• **The data**
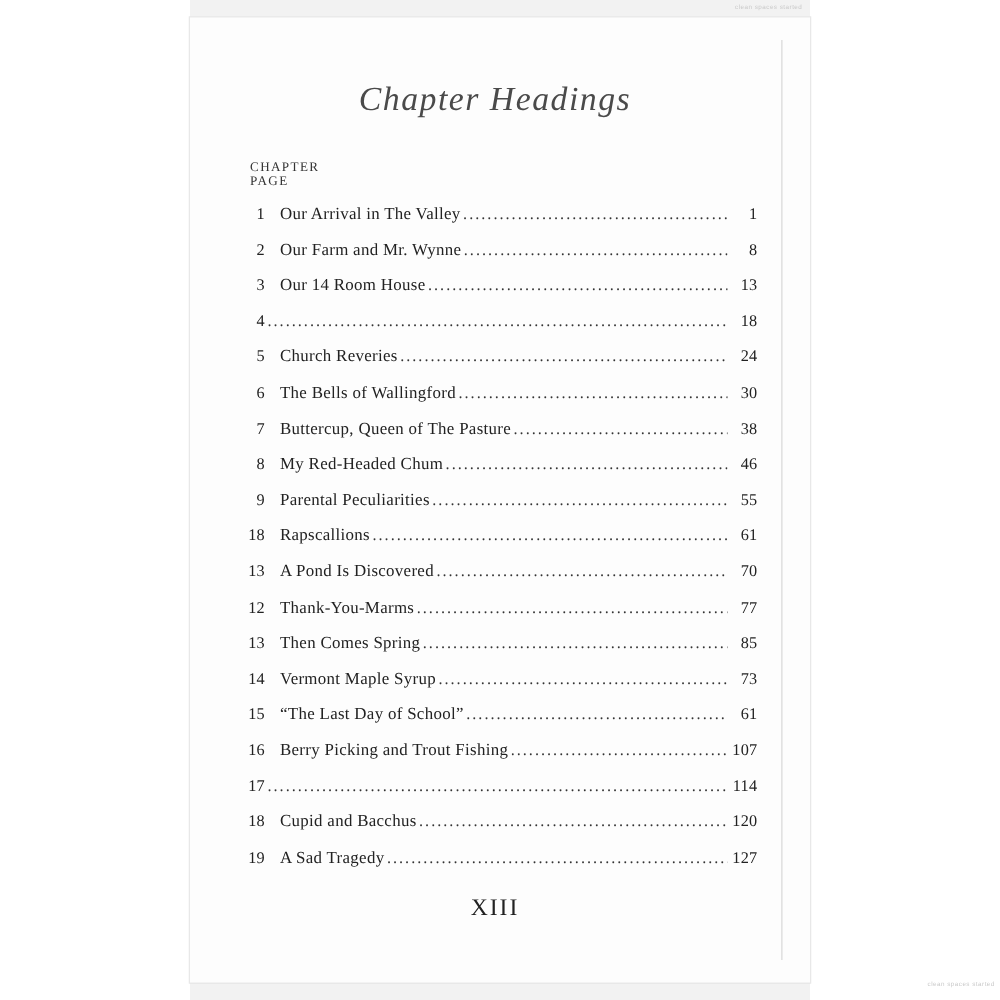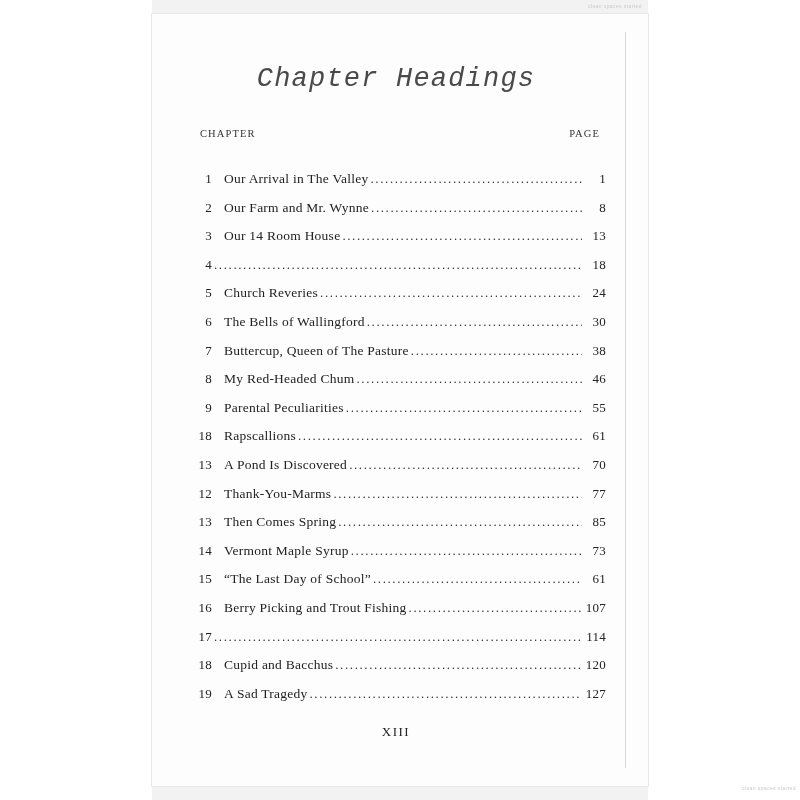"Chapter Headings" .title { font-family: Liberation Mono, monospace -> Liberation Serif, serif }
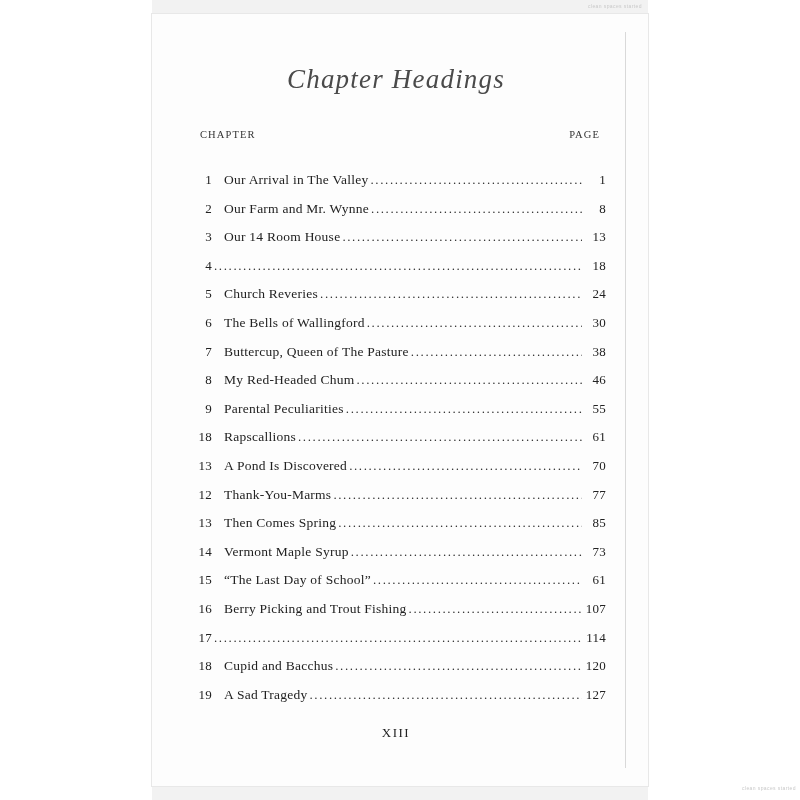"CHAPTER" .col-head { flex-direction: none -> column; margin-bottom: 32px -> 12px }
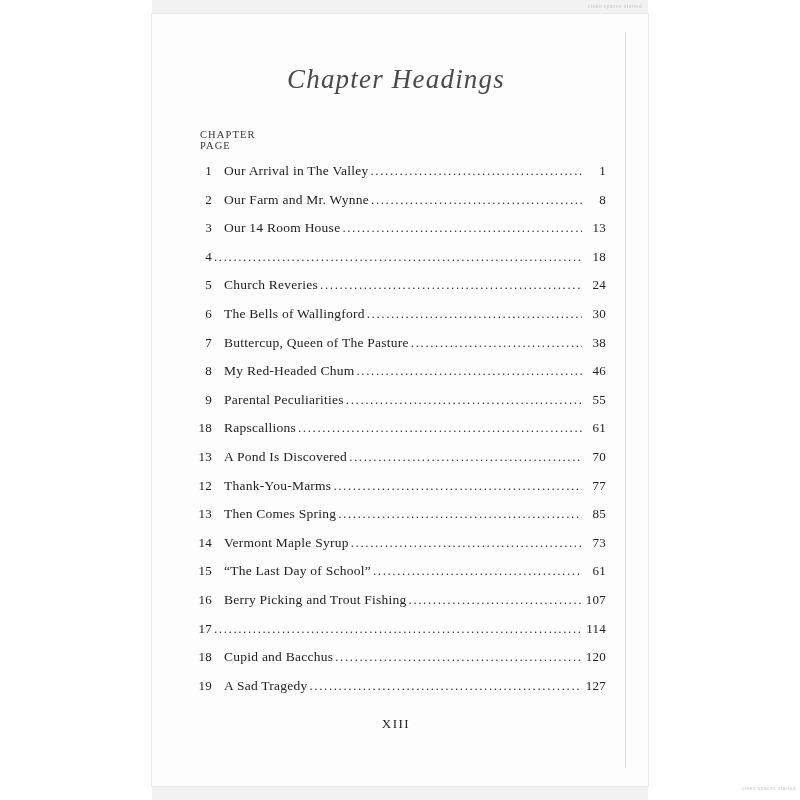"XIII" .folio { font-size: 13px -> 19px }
...
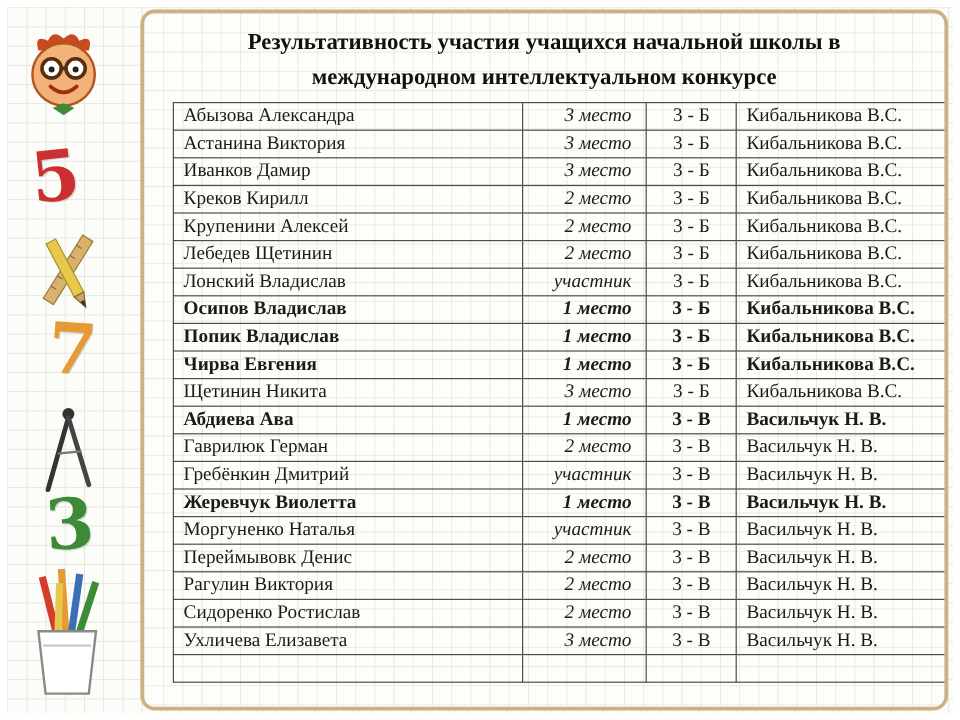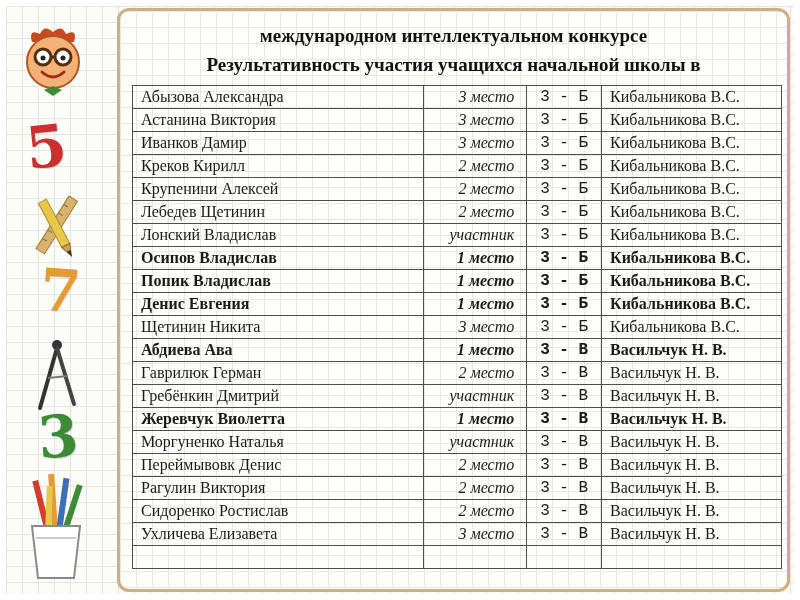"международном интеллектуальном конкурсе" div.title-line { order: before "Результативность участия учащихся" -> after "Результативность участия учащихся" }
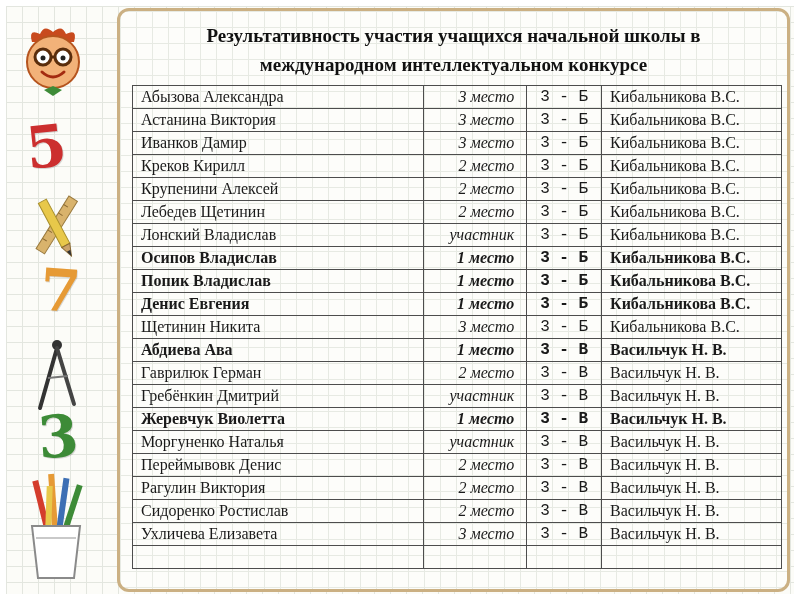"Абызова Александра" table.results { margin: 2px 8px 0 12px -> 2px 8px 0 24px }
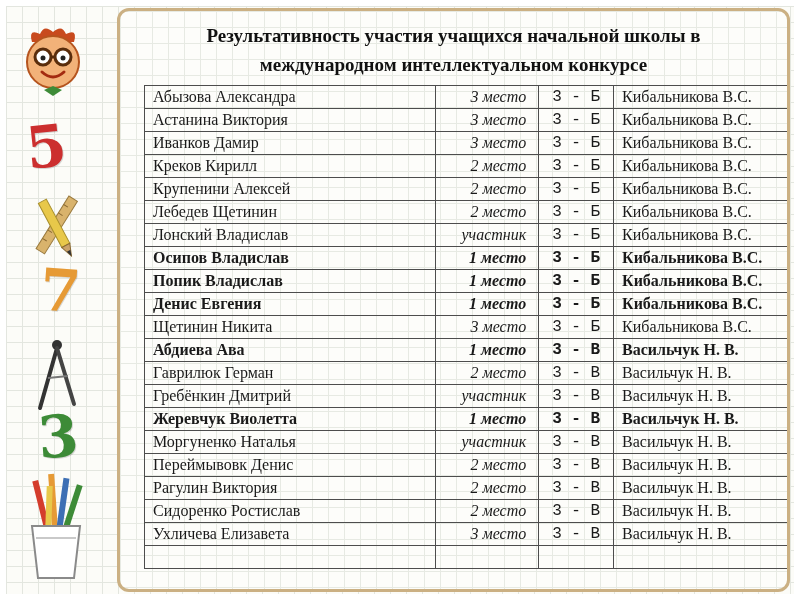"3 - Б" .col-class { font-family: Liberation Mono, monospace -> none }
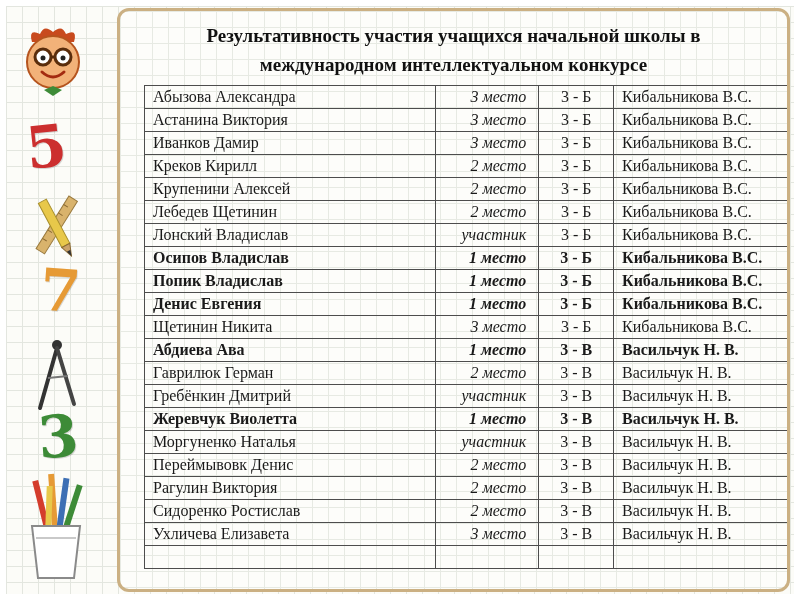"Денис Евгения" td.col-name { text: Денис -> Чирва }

• **What to do**
Look above for the line containing "monospace -> Liberation", then write out every line from there down to the line containing "font-size: 13px ->", that line included, with no pictures.

• **Task result**
"Chapter Headings" .title { font-family: Liberation Mono, monospace -> Liberation Serif, serif }
"CHAPTER" .col-head { flex-direction: none -> column; margin-bottom: 32px -> 12px }
"XIII" .folio { font-size: 13px -> 19px }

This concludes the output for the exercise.